The origins of two subgroups of NG2 progenitors during development in relation to their final terminal cell fate and location. At E14.5, the first-wave (newly generated) NG2⁺ progenitor cells are located at the MGE. At E16.5, the E14.5-generated NG2⁺ interneuronal progenitors tangentially migrate out of the MGE progenitor zone toward the cortical marginal layer. At E18.5, the late embryonic/neonatal GFAP⁺ NPC-derived NG2⁺ OPCs appear at the lateral ganglionic eminence (dorsal VZ and SVZ). At P30, the mature NG2 derived interneurons reside within dorsal cortical deep layers. The mature NG2 derived OLs found in both gray and white matters.
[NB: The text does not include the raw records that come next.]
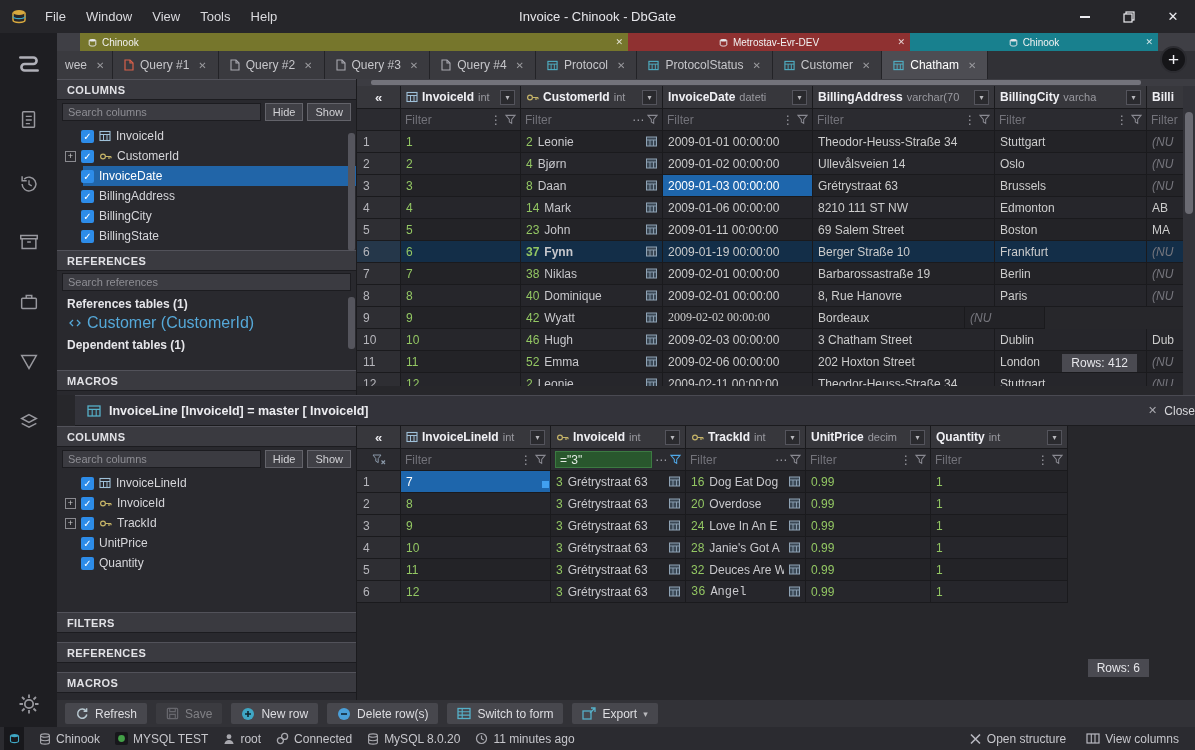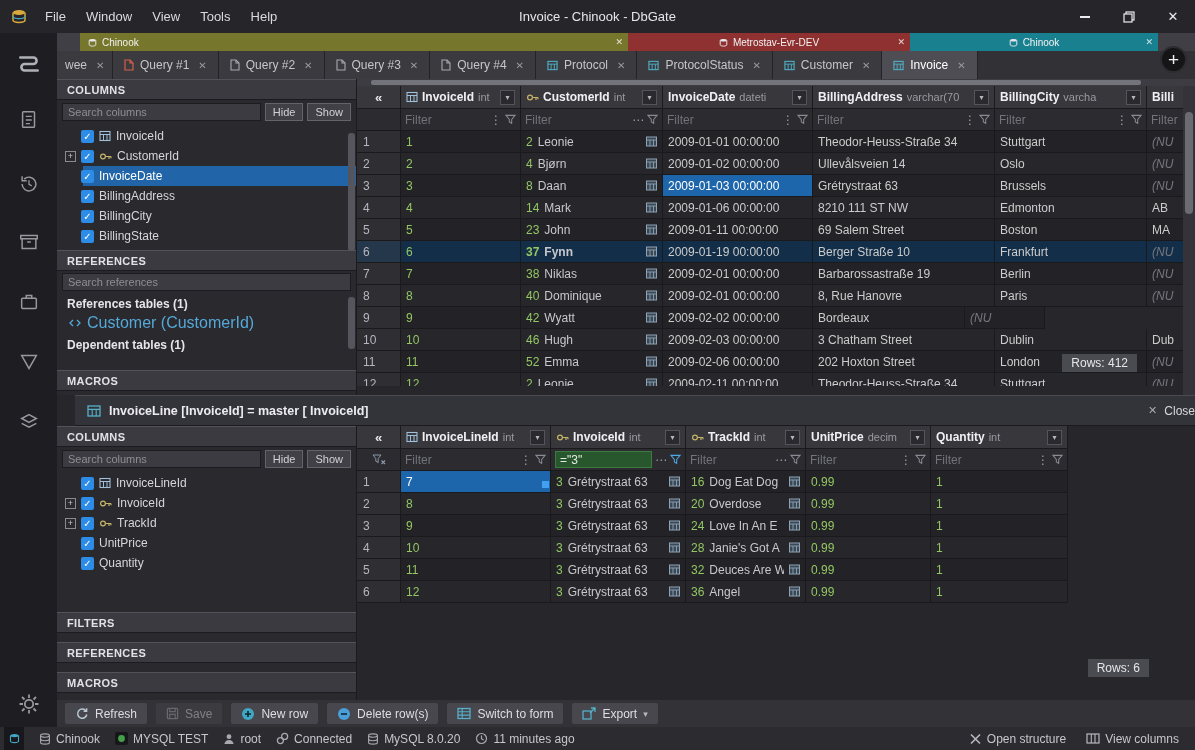--- a/index.html
+++ b/index.html
@@ -259,21 +259,21 @@
         <span class="t-label">Customer</span>
         <span class="t-close">✕</span>
       </div>
       <div class="tab active">
         <span style="display: flex; align-items: center;">
           <svg width="11" height="11" viewBox="0 0 12 12">
             <rect x="1" y="1.5" width="10" height="9" fill="none" stroke="#4fb0c6" stroke-width="1.2"></rect>
             <path d="M1 4.5h10M4.5 4.5v6M8 4.5v6" stroke="#4fb0c6" stroke-width="1"></path>
           </svg>
         </span>
-        <span class="t-label">Invoice</span>
+        <span class="t-label">Chatham</span>
         <span class="t-close">✕</span>
       </div>
     </div>
   <div class="newtab">
       <span>+</span>
     </div>
 
   <div class="rail">
       <div class="rail-ic" style="top: 10px;">
         <svg width="26" height="26" viewBox="0 0 24 24">
@@ -729,21 +729,21 @@
           <div class="dc" style="width: 142px;">
             <span class="num">42</span>
             <span class="reflabel">Wyatt</span>
             <span class="linkic">
               <svg width="11" height="11" viewBox="0 0 11 11">
                 <rect x="0.5" y="1" width="10" height="9" fill="#3a4754" stroke="#8fa3b5" stroke-width="1"></rect>
                 <path d="M0.5 4h10M4 4v6M7.5 4v6" stroke="#8fa3b5" stroke-width="0.9"></path>
               </svg>
             </span>
           </div>
-          <div class="dc" style="width: 150px;">
+          <div class="dc" style="width: 150px; font-family: Liberation Serif, serif;">
             <span class="">2009-02-02 00:00:00</span>
           </div>
           <div class="dc" style="width: 152px;">
             <span class="">Bordeaux</span>
           </div>
           <div class="dc" style="width: 80px;">
             <span class="nullv">(NU</span>
           </div>
         </div>
         <div class="g-row alt">
@@ -1182,21 +1182,21 @@
           <div class="dc" style="width: 135px;">
             <span class="num">3</span>
             <span class="reflabel">Grétrystraat 63</span>
             <span class="linkic">
               <svg width="11" height="11" viewBox="0 0 11 11">
                 <rect x="0.5" y="1" width="10" height="9" fill="#3a4754" stroke="#8fa3b5" stroke-width="1"></rect>
                 <path d="M0.5 4h10M4 4v6M7.5 4v6" stroke="#8fa3b5" stroke-width="0.9"></path>
               </svg>
             </span>
           </div>
-          <div class="dc" style="width: 120px;">
+          <div class="dc" style="width: 120px; font-family: Liberation Mono, monospace;">
             <span class="num">36</span>
             <span class="reflabel">Angel</span>
             <span class="linkic">
               <svg width="11" height="11" viewBox="0 0 11 11">
                 <rect x="0.5" y="1" width="10" height="9" fill="#3a4754" stroke="#8fa3b5" stroke-width="1"></rect>
                 <path d="M0.5 4h10M4 4v6M7.5 4v6" stroke="#8fa3b5" stroke-width="0.9"></path>
               </svg>
             </span>
           </div>
           <div class="dc" style="width: 125px;">

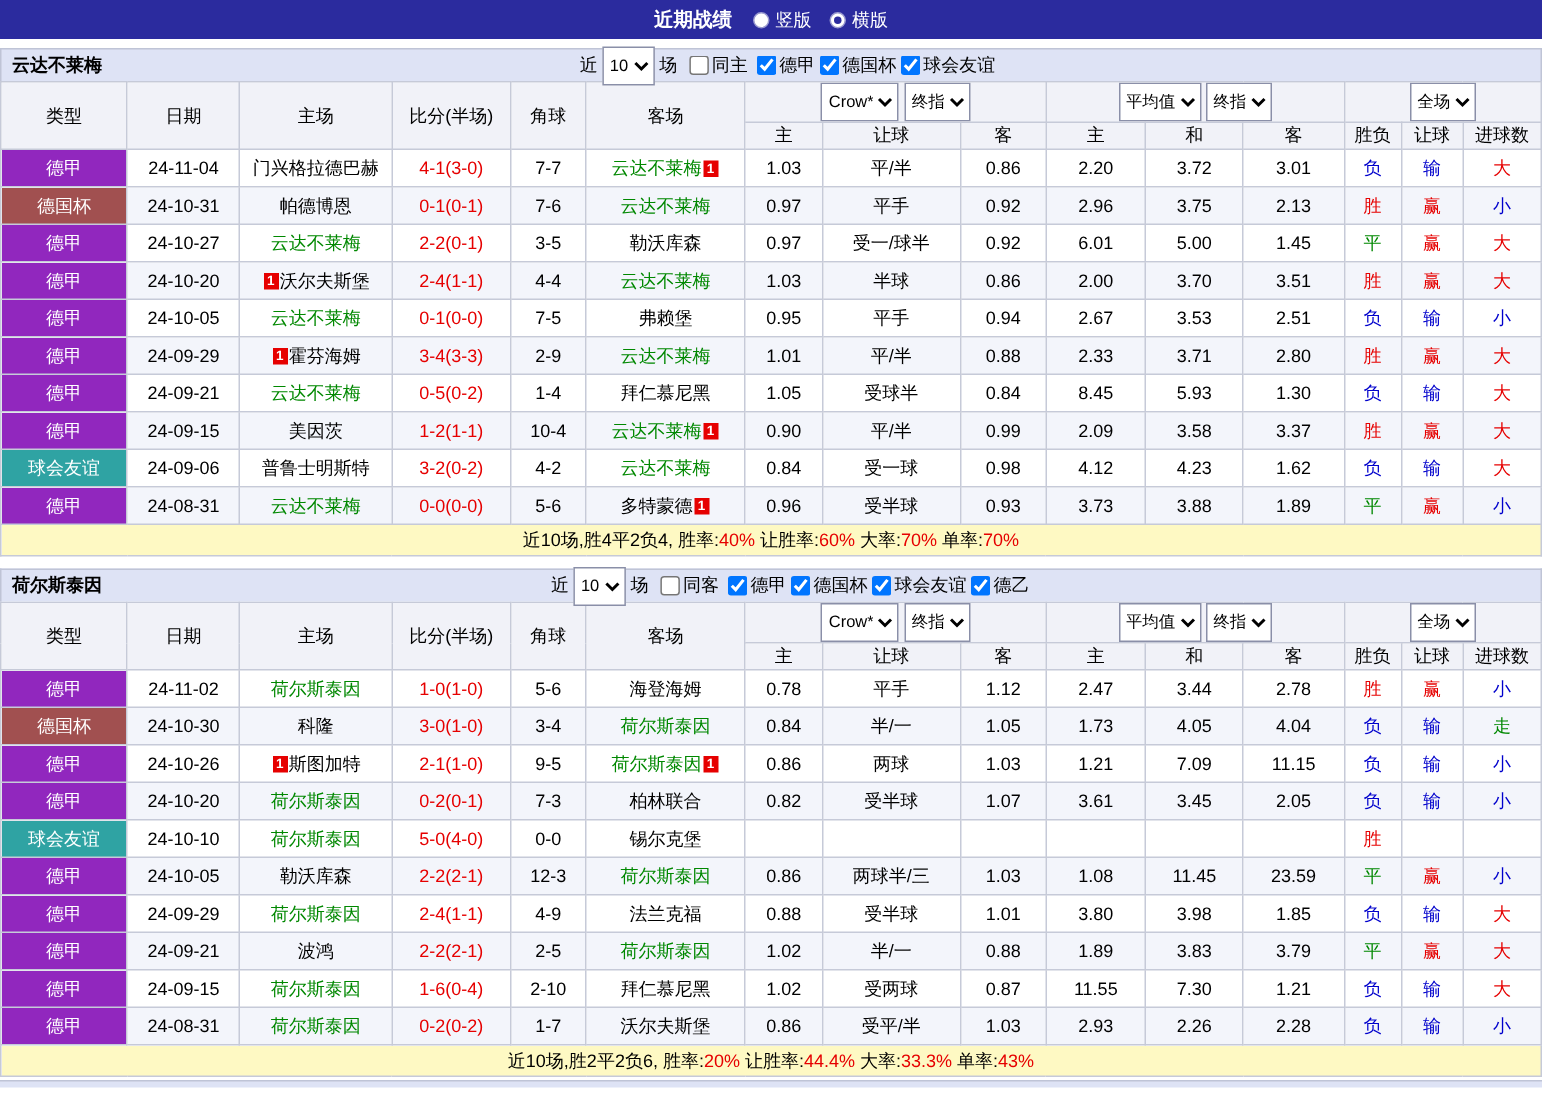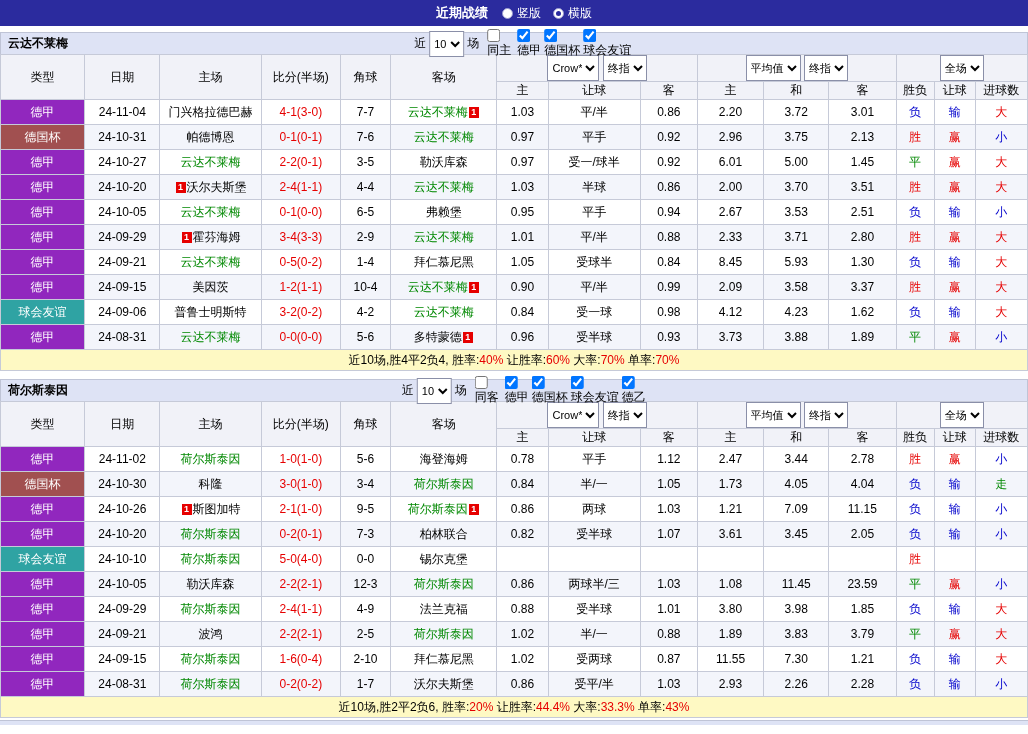--- a/index.html
+++ b/index.html
@@ -34,21 +34,21 @@
   }
   .team-name { font-weight:bold; padding-left:7px; }
   .filters {
     position:absolute; left:50%; transform:translateX(-46%);
     display:flex; align-items:center; gap:3px; white-space:nowrap;
   }
   .filters select, .results-table select {
     font-size:11px; height:26px; border:1px solid #8a8fa8; background:#fff;
     font-family:"Liberation Sans","DejaVu Sans",sans-serif; padding:0;
   }
-  .cb { display:inline-flex; align-items:flex-start; margin-left:5px; cursor:pointer;flex-direction:column; }
+  .cb { display:inline-flex; align-items:center; margin-left:5px; cursor:pointer; }
   .cb input { width:13px; height:13px; margin:0 2px 0 0; }
   .league-filters { display:inline-flex; align-items:center; }
   .league-filters .cb { margin-left:3px; }
   
   .results-table {
     width:1028px; border-collapse:collapse; table-layout:fixed; background:#fff;
   }
   .results-table th, .results-table td {
     border:1px solid #C6CAD8; text-align:center; padding:0 1px;
     overflow:hidden; white-space:nowrap;
@@ -239,21 +239,21 @@
             <td>3.51</td>
             <td class="r-win">胜</td>
             <td class="r-win">赢</td>
             <td class="r-win">大</td>
           </tr>
           <tr>
             <td class="league" style="background: rgb(145, 39, 190);">德甲</td>
             <td>24-10-05</td>
             <td class="team"><span class="focus">云达不莱梅</span></td>
             <td class="score">0-1(0-0)</td>
-            <td>6-5</td>
+            <td>7-5</td>
             <td class="team"><span>弗赖堡</span></td>
             <td>0.95</td>
             <td>平手</td>
             <td>0.94</td>
             <td>2.67</td>
             <td>3.53</td>
             <td>2.51</td>
             <td class="r-loss">负</td>
             <td class="r-loss">输</td>
             <td class="r-loss">小</td>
In this study, we have shown that although distinct progenitor populations share the same recognition marker, NG2, the differences in lineage programming between populations isolated from different spatial and temporal origins is predictive of diverse lineage potentials. NG2⁺ progenitors derived from the MGE region are programmed to differentiate into cortical interneurons, yet the NG2⁺ progenitors that arise from postnatal SVZ only contribute to OL lineages. Collectively, our results indicate that each individual NG2⁺ progenitor cell takes on a different neural lineage fate and acts as a lineage-restricted progenitor in a spatially and temporally specific manner (Fig. 5).

Materials and Methods

The animals were housed in the University of California, Los Angeles animal care facility based on the guidelines approved by the Animal Research Committee at the University of California, Los Angeles. Immunohistochemistry sections were imaged using a confocal microscope (Zeiss LSM 510 Meta). Between four and six sections were evaluated per mouse for each staining, and three mice were analyzed for each age indicated. Significance was measured using a two-way ANOVA test. Further details are described in SI Materials and Methods.